Os registros indicam encontros planejados nas propriedades de Epstein em Paris e Nova York. Os arquivos foram divulgados após pressão de vítimas e membros do Congresso americano.
Questionamentos sobre explicações anteriores
Em 2023, o banco havia declarado ao Wall Street Journal que os contatos ocorriam apenas por razões profissionais rotineiras. Os documentos agora disponíveis colocam essa explicação em dúvida.
Não existem evidências de conduta criminosa entre os dois, segundo os arquivos. Porém, a intimidade dos contatos contraria a narrativa anterior da instituição financeira.
Conteúdo das mensagens
Em março de 2019, Epstein informou estar em Paris e de Rothschild respondeu entusiasmada sobre encontro-se lá também. Ela perguntou quando poderiam se encontrar, e ele sugeriu o dia seguinte.

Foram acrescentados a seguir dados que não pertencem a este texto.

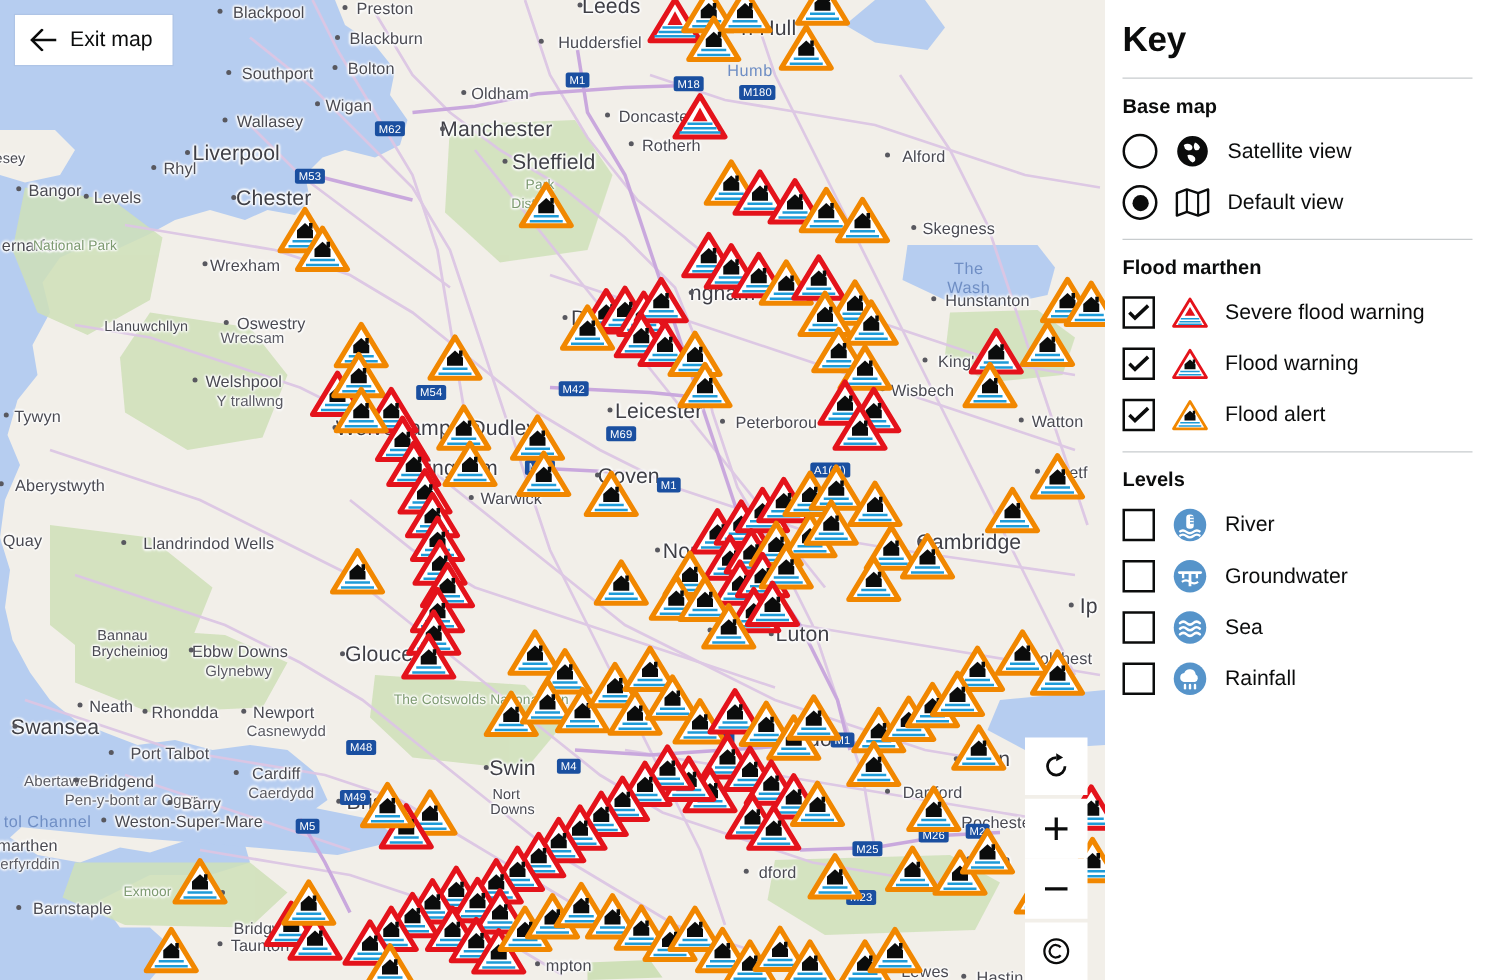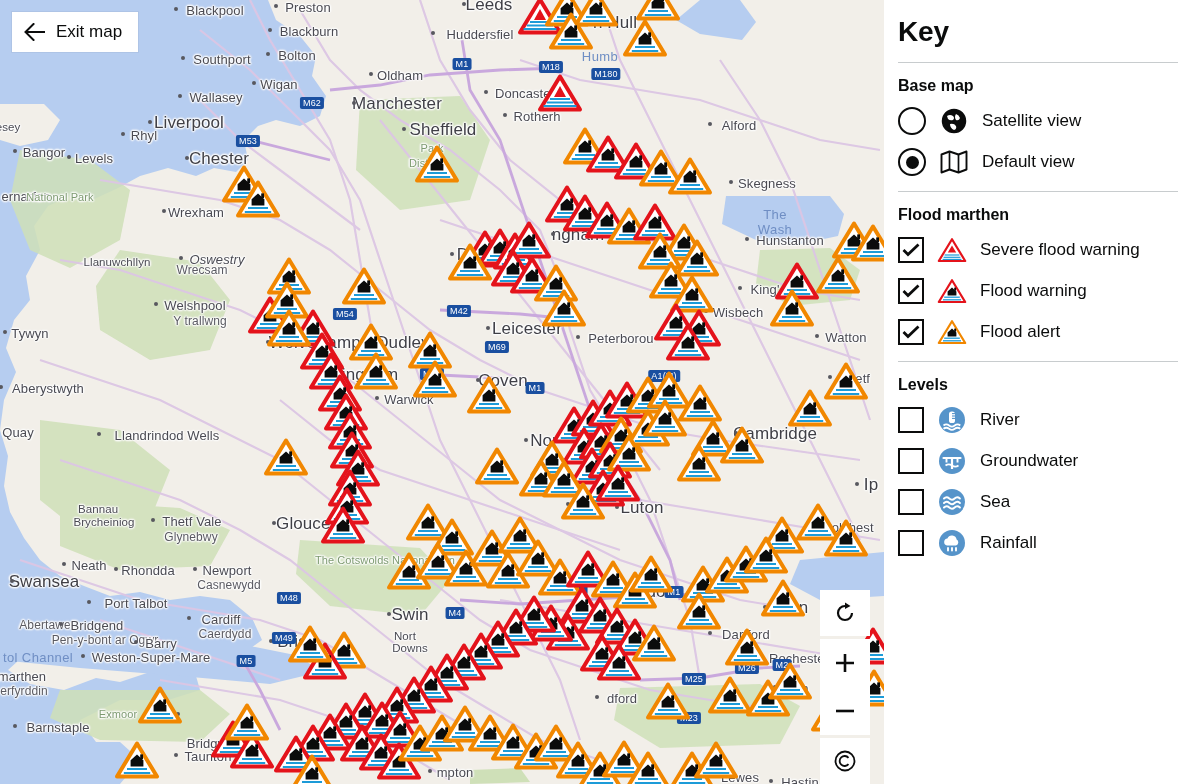--- a/index.html
+++ b/index.html
@@ -308,7 +308,7 @@
         <div class="citydot" style="left: 487.6px; top: 328px;"></div>
         <div class="label md" style="left: 621px; top: 338px;">Peterborou</div>
         <div class="citydot" style="left: 578px; top: 337px;"></div>
-        <div class="label md" style="left: 217px; top: 259px; font-style: italic;">Oswestry</div>
+        <div class="label md" style="left: 217px; top: 259px;">Oswestry</div>
         <div class="citydot" style="left: 181.2px; top: 258px;"></div>
         <div class="label md" style="left: 196px; top: 212px;">Wrexham</div>
         <div class="citydot" style="left: 163.8px; top: 211px;"></div>

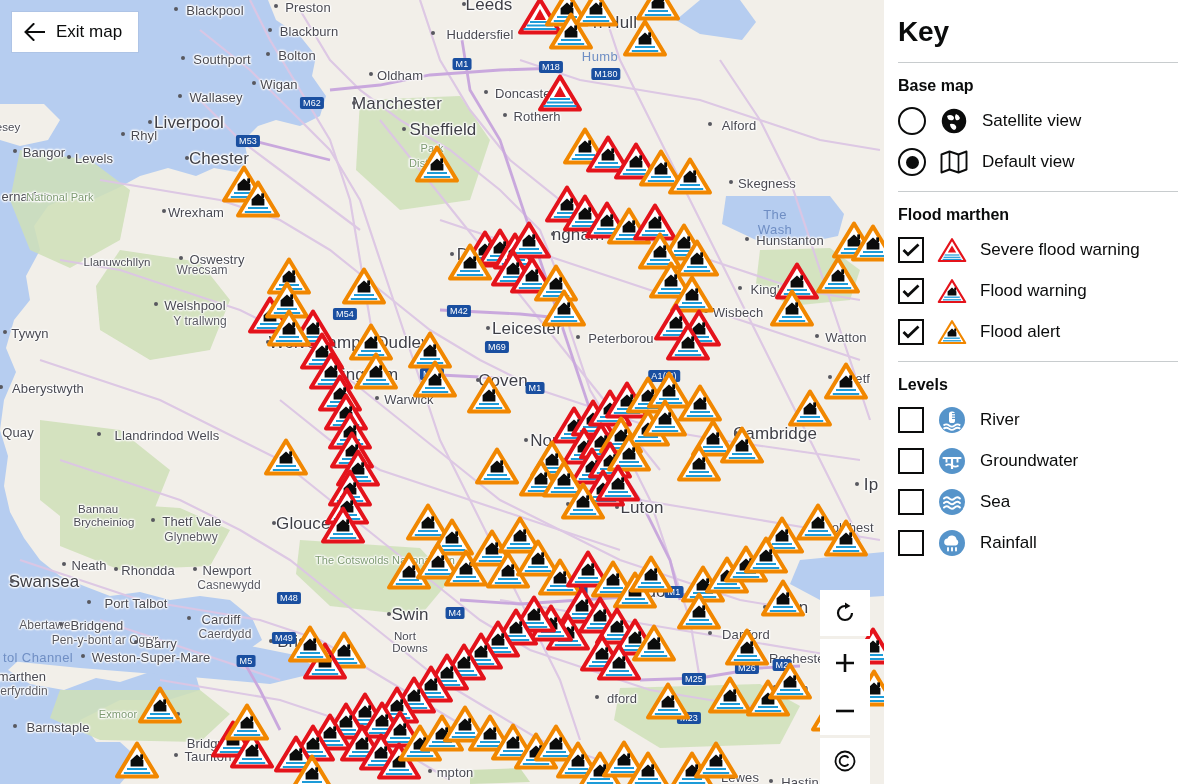--- a/index.html
+++ b/index.html
@@ -376,7 +376,7 @@
         <div class="label lg" style="left: 44px; top: 582px;">Swansea</div>
         <div class="citydot" style="left: 11.8px; top: 581px;"></div>
         <div class="label welsh" style="left: 45px; top: 625px;">Abertawe</div>
-        <div class="label md" style="left: 192px; top: 521px;">Thetf Vale</div>
+        <div class="label md" style="left: 192px; top: 521px;">Ebbw Downs</div>
         <div class="citydot" style="left: 152.6px; top: 520px;"></div>
         <div class="label welsh" style="left: 191px; top: 537px;">Glynebwy</div>
         <div class="label sm" style="left: 98px; top: 509px;">Bannau</div>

Um diálogo de 2016 mostra Epstein oferecendo seu apartamento privado para que de Rothschild se hospedasse quando gripada. Ele ressaltou que seria privado e ninguém saberia do arranjo.

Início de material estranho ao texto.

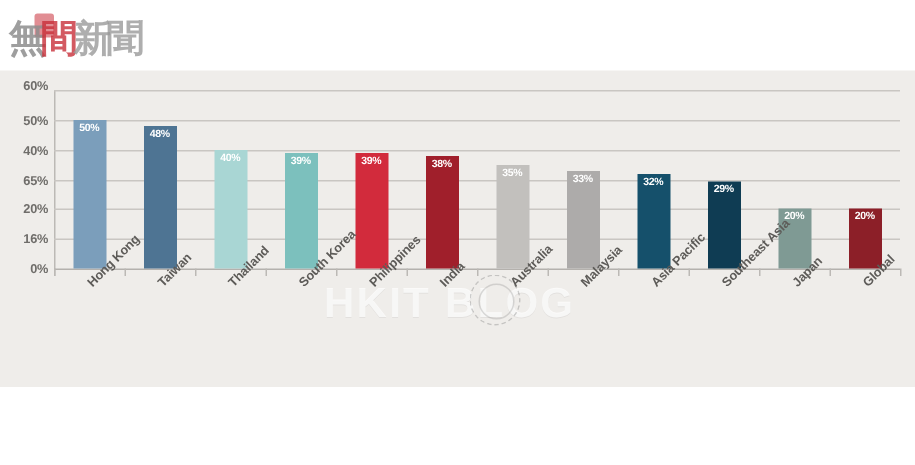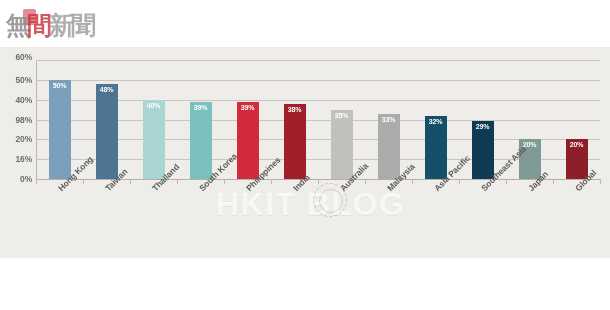--- a/index.html
+++ b/index.html
@@ -136,7 +136,7 @@
         <div class="ytick-label" style="top: 127px;">0%</div>
         <div class="ytick-label" style="top: 107.167px;">16%</div>
         <div class="ytick-label" style="top: 87.3333px;">20%</div>
-        <div class="ytick-label" style="top: 67.5px;">98%</div>
+        <div class="ytick-label" style="top: 67.5px;">65%</div>
         <div class="ytick-label" style="top: 47.6667px;">40%</div>
         <div class="ytick-label" style="top: 27.8333px;">50%</div>
         <div class="ytick-label" style="top: 5px;">60%</div>

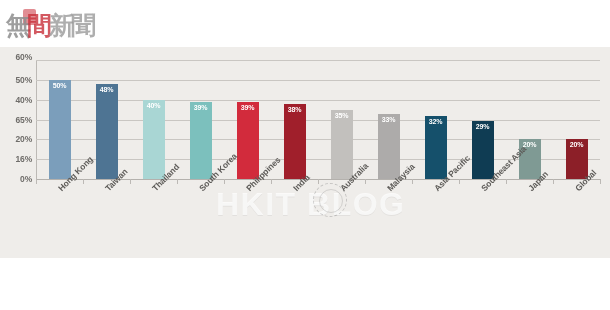--- a/index.html
+++ b/index.html
@@ -98,7 +98,7 @@
   
   #watermark {
     position: absolute; left: 216px; top: 139px;
-    font-size: 32px; font-weight: bold; letter-spacing: 1.5px;
+    font-size: 28px; font-weight: bold; letter-spacing: 1.5px;
     color: rgba(255,255,255,0.72);
     text-shadow: 0 1px 0 rgba(0,0,0,0.05);
     pointer-events: none;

Resposta da instituição financeira
Porta-voz do banco Edmond de Rothschild afirmou que Epstein era apenas conhecido de negócios de 2013 a 2019. A executiva não tinha conhecimento da conduta criminosa dele, conforme o comunicado.

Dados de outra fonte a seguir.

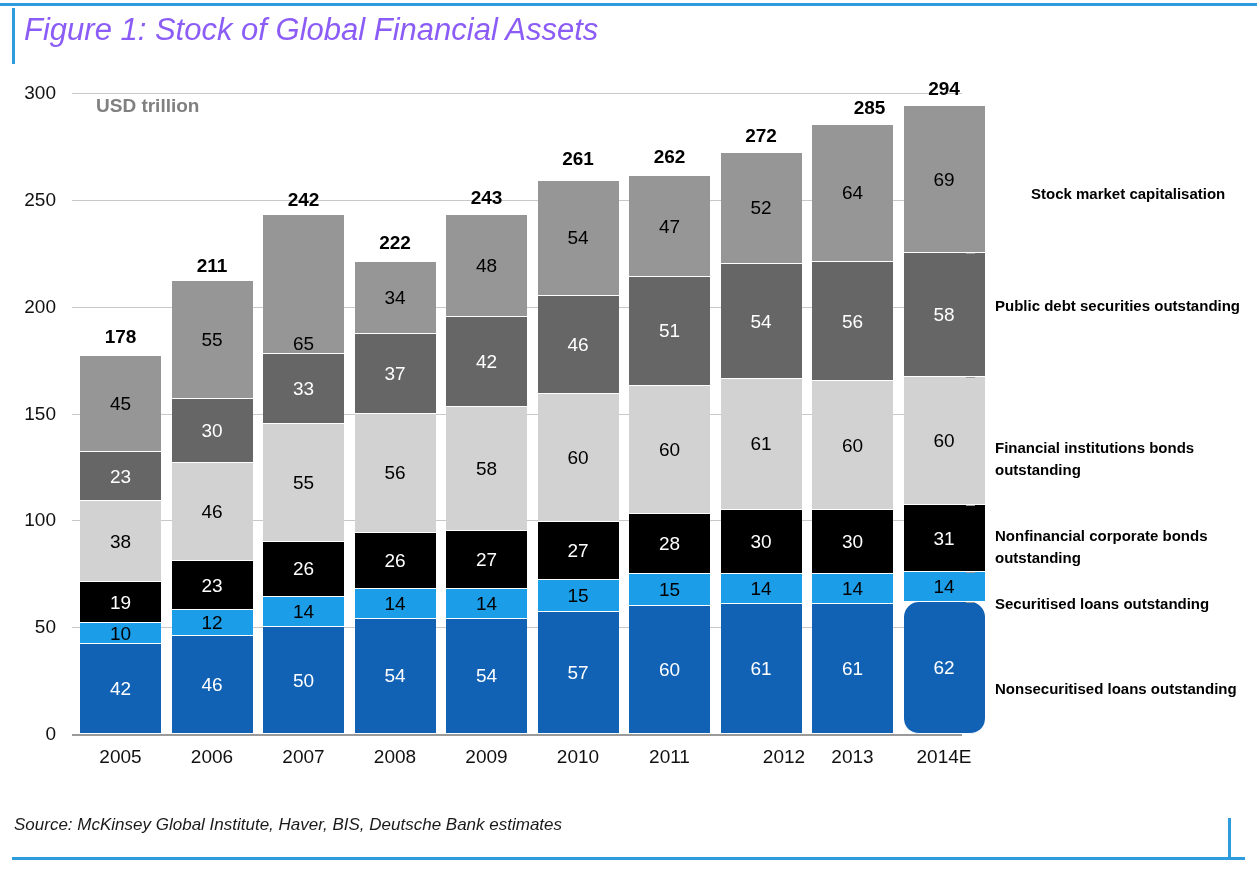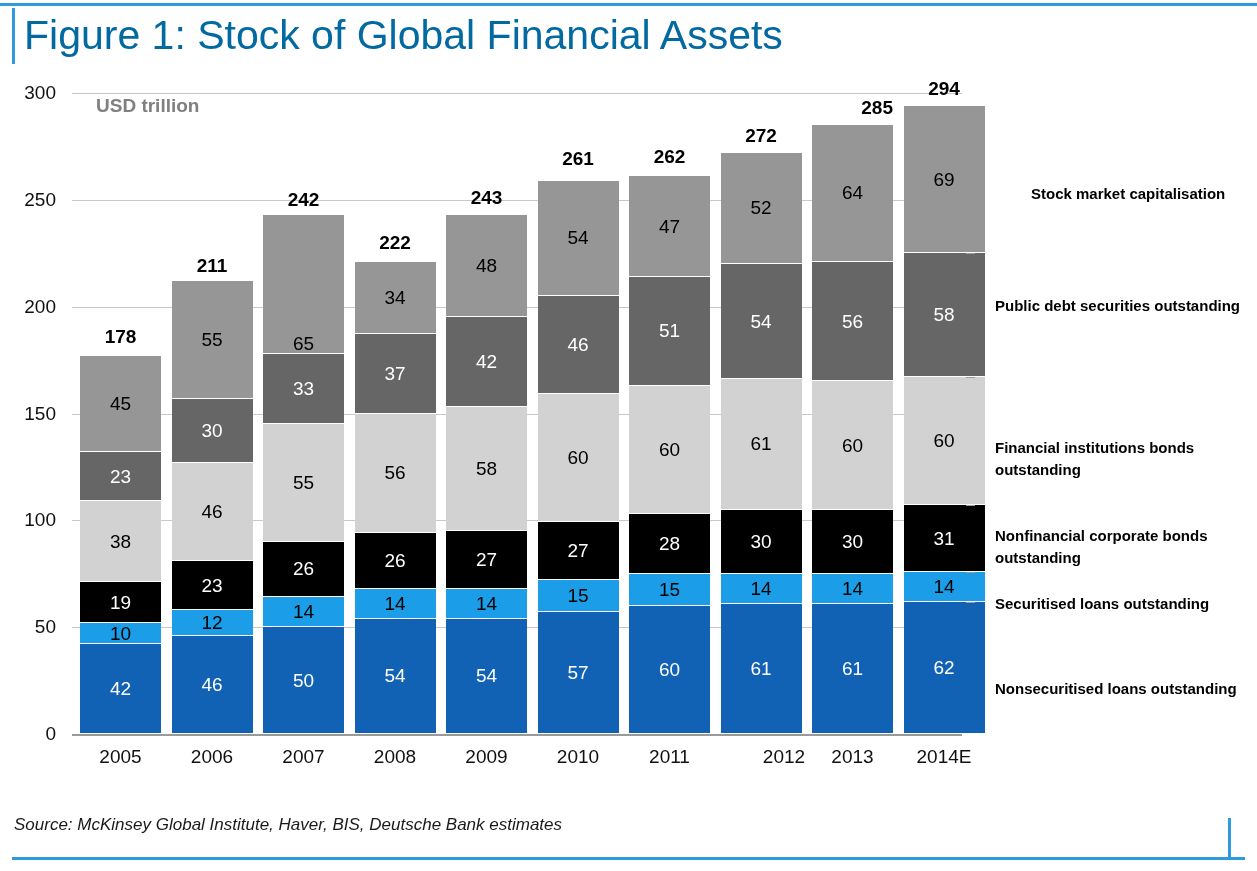--- a/index.html
+++ b/index.html
@@ -47,11 +47,12 @@
   .title {
     position: absolute;
     left: 24px; top: 12px;
-    font-size: 41px;
-    color: #0369a1;
+    font-size: 31px;
+    color: #8b5cf6;
     font-weight: 400;
     letter-spacing: 0px;
     white-space: nowrap;
+    font-style: italic;
   }
   
   .source {

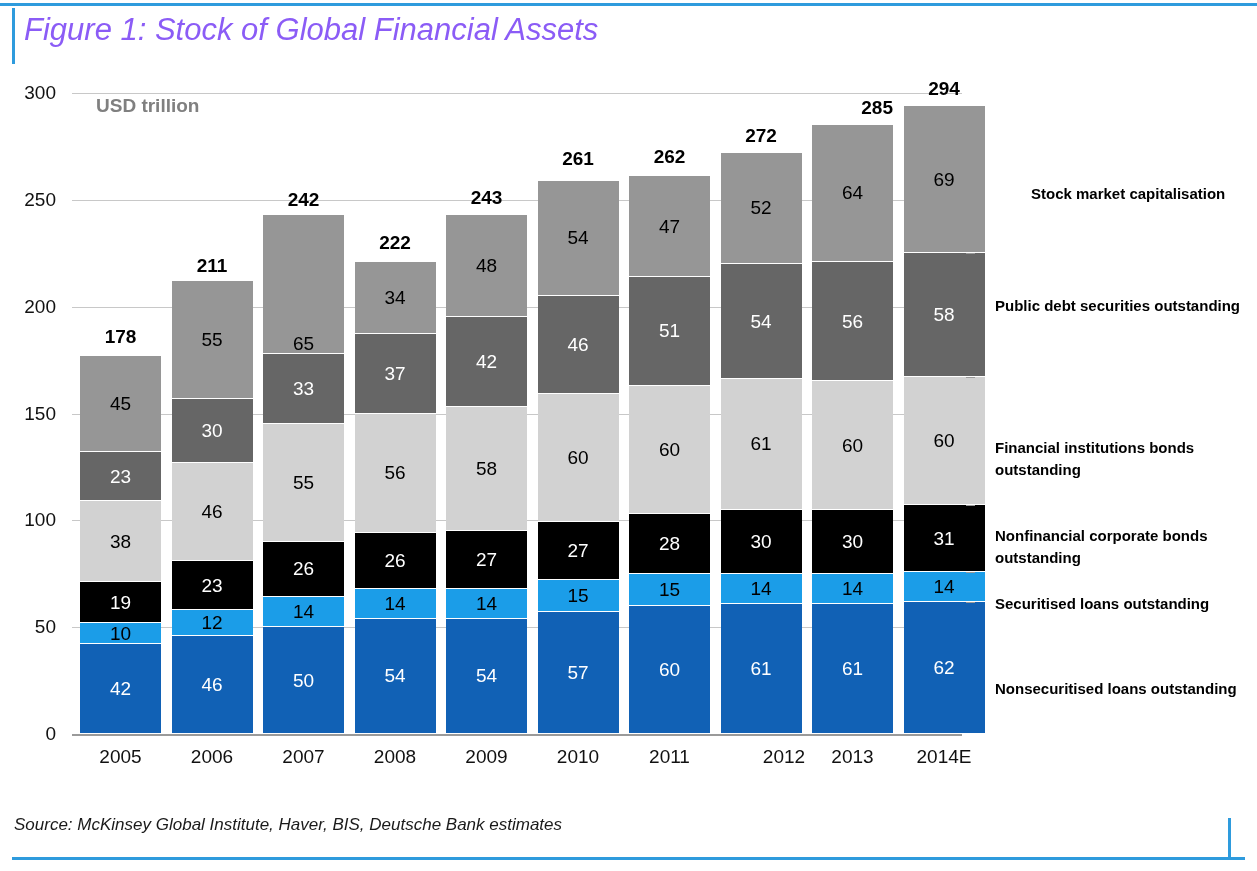--- a/index.html
+++ b/index.html
@@ -408,7 +408,7 @@
       <div class="xtick" style="left: 619.5px;">2011</div>
       <div class="total" style="left: 720.5px; width: 81px; top: 124.827px;">272</div>
       <div class="xtick" style="left: 734px;">2012</div>
-      <div class="total" style="left: 812px; width: 81px; top: 97.05px; text-align: right;">285</div>
+      <div class="total" style="left: 829px; width: 81px; top: 97.05px;">285</div>
       <div class="xtick" style="left: 802.5px;">2013</div>
       <div class="total" style="left: 903.5px; width: 81px; top: 77.82px;">294</div>
       <div class="xtick" style="left: 894px; text-align: center;">2014E</div>

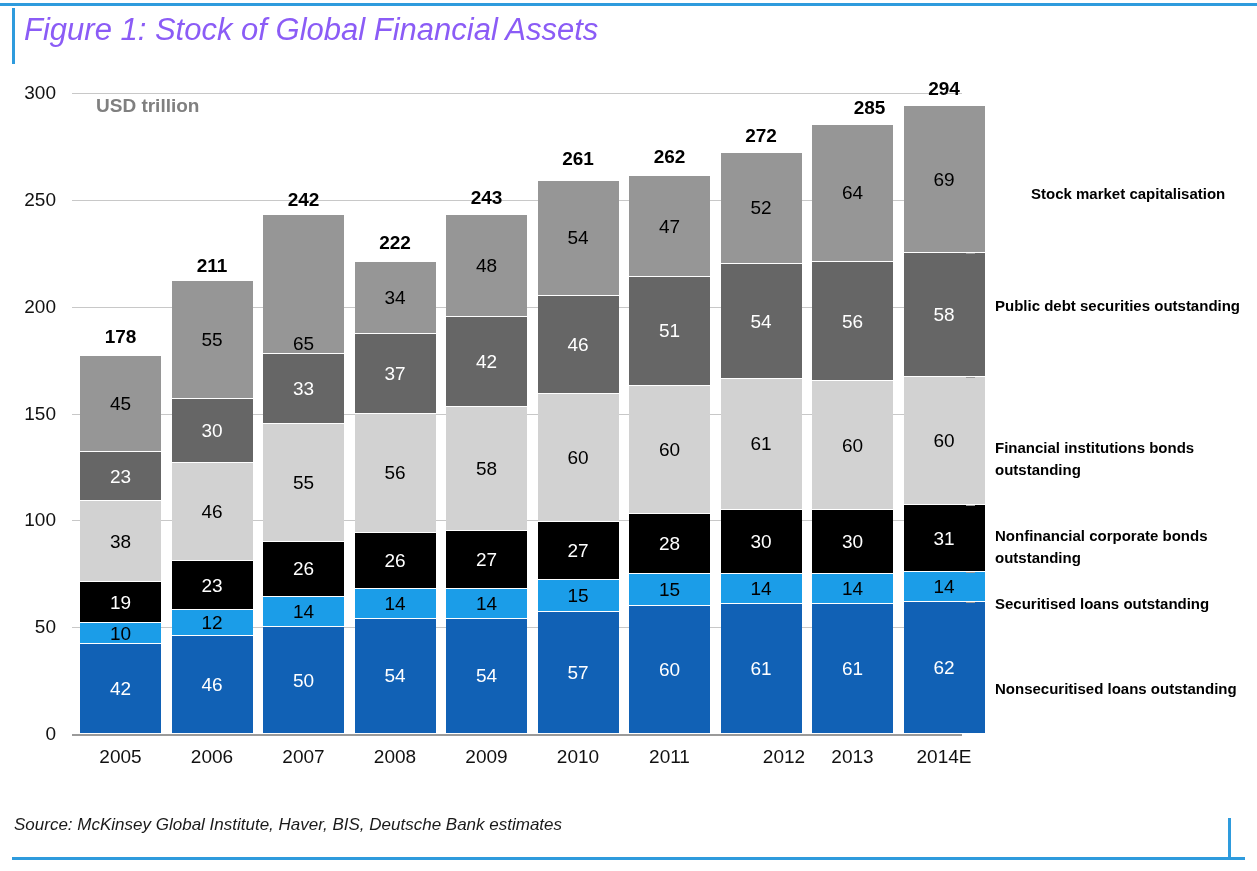--- a/index.html
+++ b/index.html
@@ -365,7 +365,7 @@
           </div>
         </div>
         <div class="bar" style="left: 831.5px; width: 81px; height: 628.18px;">
-          <div class="seg" style="background: rgb(17, 97, 181); height: 132.473px; bottom: 0px;">
+          <div class="seg" style="background: rgb(17, 97, 181); height: 132.473px; bottom: 0px; border-radius: 15px;">
             <span style="color: rgb(255, 255, 255);">62</span>
           </div>
           <div class="seg" style="background: rgb(27, 157, 232); height: 29.9133px; bottom: 132.473px;">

O banco condenou inequivocamente o comportamento e os crimes de Epstein. A instituição não quis comentar sobre mensagens individuais.
Carreira e posição atual
Ariane de Rothschild assumiu a posição de CEO do banco Edmond de Rothschild em 2023. Integra uma das linhagens bancárias mais renomadas da Europa desde seu matrimônio em 1999.
O banco, sediado em Genebra, gerencia 184 bilhões de francos suíços, equivalentes a aproximadamente 236,8 bilhões de dólares americanos.
Histórico de Epstein
Jeffrey Epstein se declarou culpado por solicitação de prostituição de menor em 2008, cumprindo 13 meses de cadeia na Flórida. Em 2019 enfrentou novas acusações de tráfico sexual e exploração.
O financista morreu em 2019 enquanto aguardava julgamento. Seu nome aparece em mais de 4.400 resultados nas buscas dos arquivos do Departamento de Justiça americano.